───── Information shown ─────

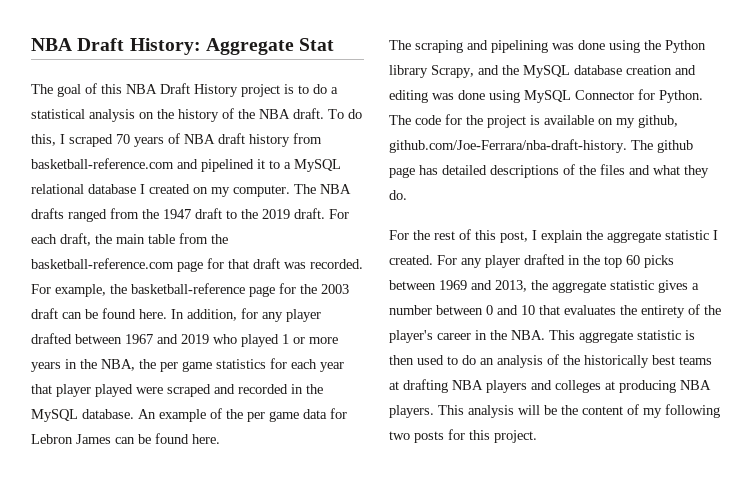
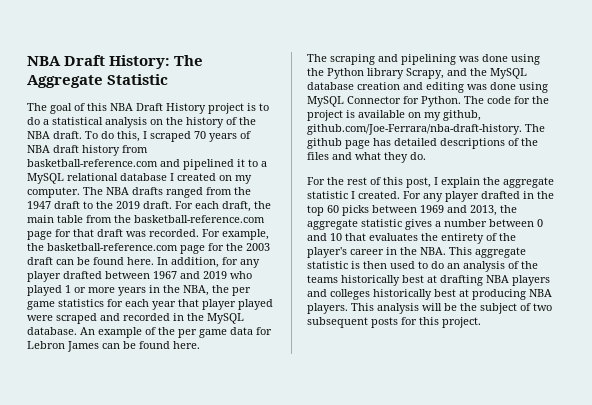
- NBA Draft History: Aggregate Stat
+ NBA Draft History: The Aggregate Statistic
- For example, the basketball-reference page for the 2003 draft can be found here.
+ For example, the basketball-reference.com page for the 2003 draft can be found here.
- For any player drafted in the top 60 picks between 1969 and 2013, the aggregate statistic gives a number between 0 and 10 that evaluates the entirety of the player's career in the NBA. This aggregate statistic is then used to do an analysis of the historically best teams at drafting NBA players and colleges at producing NBA players.
+ For any player drafted in the top 60 picks between 1969 and 2013, the aggregate statistic gives a number between 0 and 10 that evaluates the entirety of the player's career in the NBA. This aggregate statistic is then used to do an analysis of the teams historically best at drafting NBA players and colleges historically best at producing NBA players.
- This analysis will be the content of my following two posts for this project.
+ This analysis will be the subject of two subsequent posts for this project.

─────

Work order | Reproduce every line above that contains the string "colleges".

Solution |
- For any player drafted in the top 60 picks between 1969 and 2013, the aggregate statistic gives a number between 0 and 10 that evaluates the entirety of the player's career in the NBA. This aggregate statistic is then used to do an analysis of the historically best teams at drafting NBA players and colleges at producing NBA players.
+ For any player drafted in the top 60 picks between 1969 and 2013, the aggregate statistic gives a number between 0 and 10 that evaluates the entirety of the player's career in the NBA. This aggregate statistic is then used to do an analysis of the teams historically best at drafting NBA players and colleges historically best at producing NBA players.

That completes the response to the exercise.